Originally from Ottawa, Canada, Lisa Harvie has been working in the New York City dance community for over 15 years. As an accomplished performer, teacher and choreographer, her training encompasses a variety of dance disciplines. She holds her Advanced certificate in ballet through the Royal Academy of Dance and is fully qualified with the British Association (BATD) in jazz, tap and highland. She is a member of Actors Equity and a graduate of the University of Toronto. She studied at the Cumbrae Dance Center in Ottawa, Canada and received additional training from Randolph Dance Theater, Metro Movement, The Royal Winnipeg Ballet and Steps on Broadway.

As a dancer, credits include West Side Story (U.S. National Tour), My Fair Lady (Regional Tour - Theater of the Stars), Carousel (Stages St. Louis), Singin' in the Rain (Houston TUTS), My Fair Lady (Houston TUTS), West Side Story (Gateway Playhouse), Oklahoma (Gateway Playhouse), Footloose (Gateway Playhouse), and Scrooge (New York Stage Originals). Lisa performed at the Hudson Theater in a tribute to the late Broadway producer, David Merrick, with choreography set by Karin Baker. She worked with Patricia Wilcox in the 20th Anniversary Concert Performance of Rags at the Nokia Theater. She also appeared in the workshop production of The Great White Way, directed and choreographed by David Marquez. In addition to her work in musical theater, she has danced with the Ottawa Ballet and Les Grands Ballets Canadiens at Canada's National Arts Center.

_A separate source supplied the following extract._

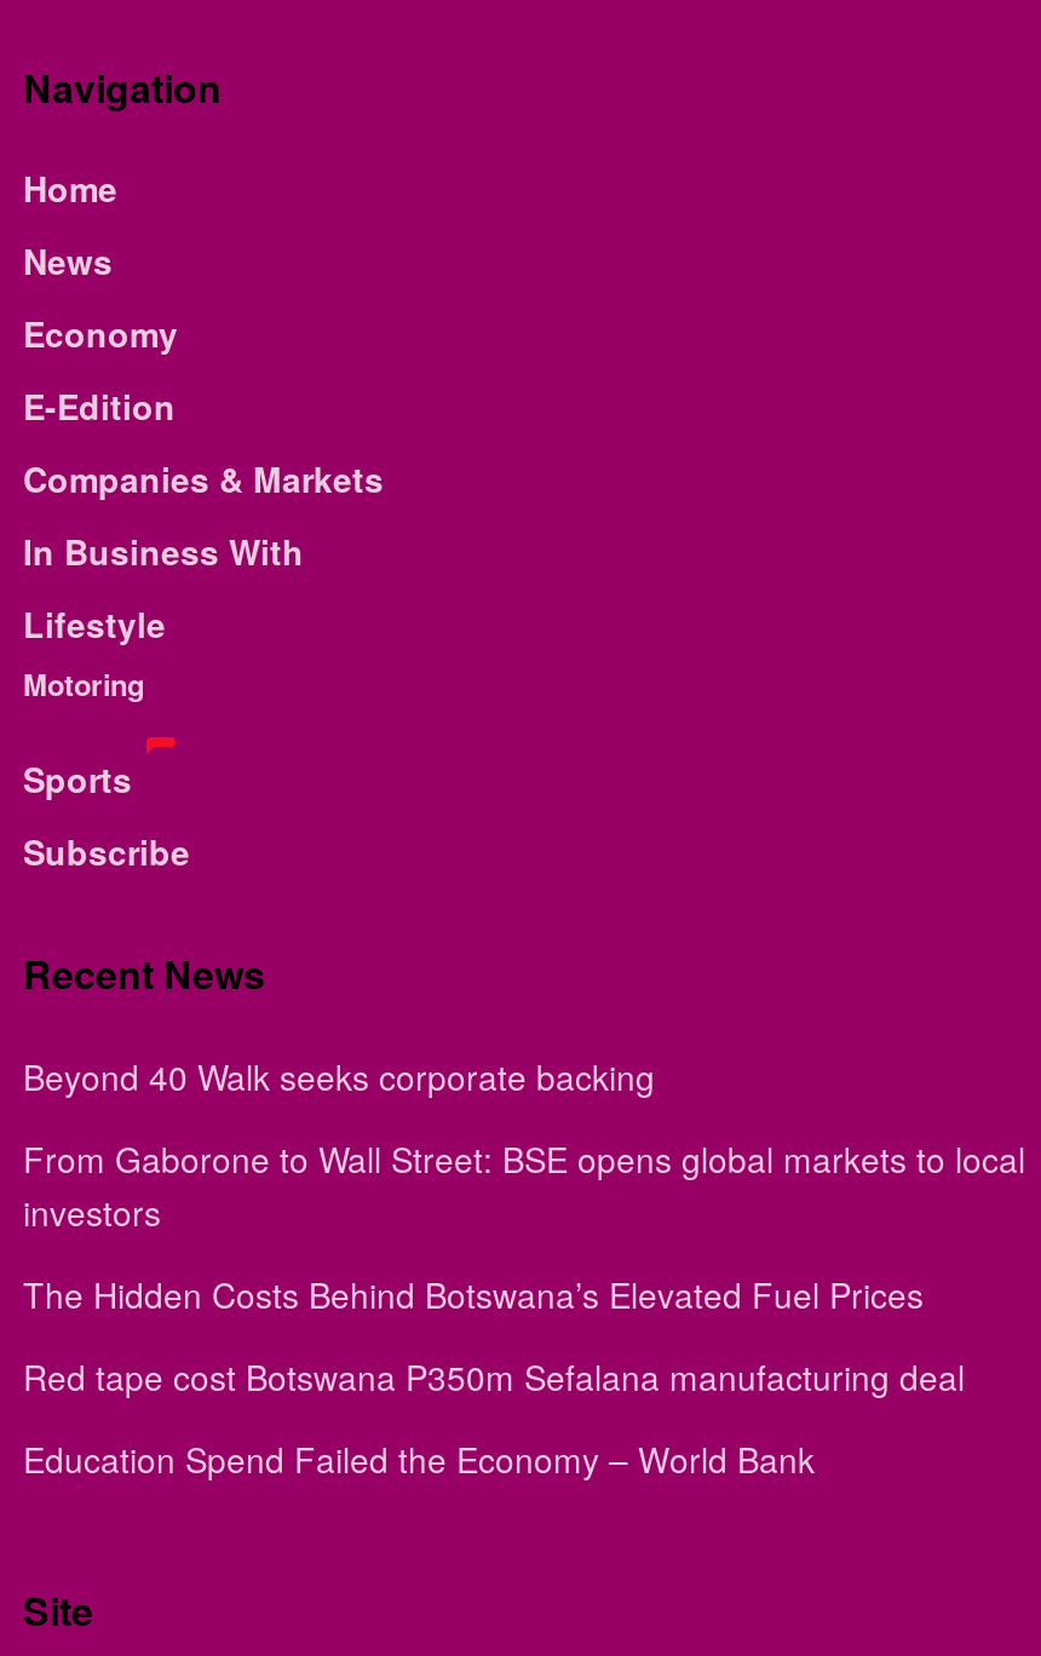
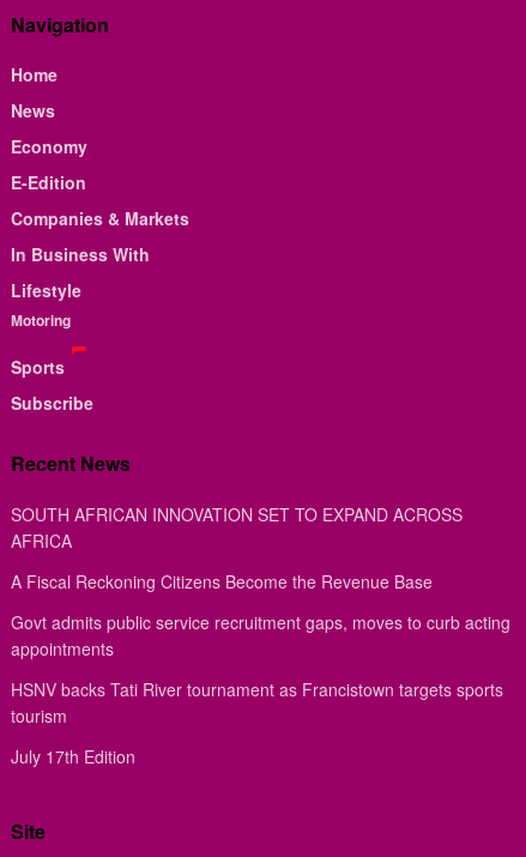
[23,1051,655,1099] Beyond 40 Walk seeks corporate backing -> [11,502,462,552] SOUTH AFRICAN INNOVATION SET TO EXPAND ACROSS | AFRICA
[23,1133,1025,1235] From Gaborone to Wall Street: BSE opens global markets to local | investors -> [11,569,433,593] A Fiscal Reckoning Citizens Become the Revenue Base
[23,1269,924,1317] The Hidden Costs Behind Botswana’s Elevated Fuel Prices -> [11,609,510,660] Govt admits public service recruitment gaps, moves to curb acting | appointments
[23,1351,965,1399] Red tape cost Botswana P350m Sefalana manufacturing deal -> [11,677,503,727] HSNV backs Tati River tournament as Francistown targets sports | tourism
[23,1433,815,1482] Education Spend Failed the Economy – World Bank -> [11,744,135,768] July 17th Edition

Ms. Harvie has been on faculty at Steps on Broadway for over 15 years. She teaches for the School at Steps in their elite children’s division (jazz, tap and musical theater) and for the open professional program (jazz). She has taught at NYU's Strasberg Institute, the Connecticut Dance Conservatory, The School at Columbia and the Cumbrae Dance Center. She has been a guest teacher throughout the tri-state area as well as in Canada, and has given master classes for the Joffrey Ballet School, The Open Jar Institute, Verb Ballets (Cleveland), Destination Broadway (NYC), The Elan Awards (NYC), the B.A.T.D. Annual Conventions (ON, Canada), to name a few.

Lisa was the Associate Choreographer for Kiss Me Kate and Oklahoma at the Gateway Playhouse. She also choreographed Funny as a Crutch for the Foolish Theater Company in New York City. She has showcased numerous original pieces at Steps and has worked with high school theater programs in setting full-length musical productions.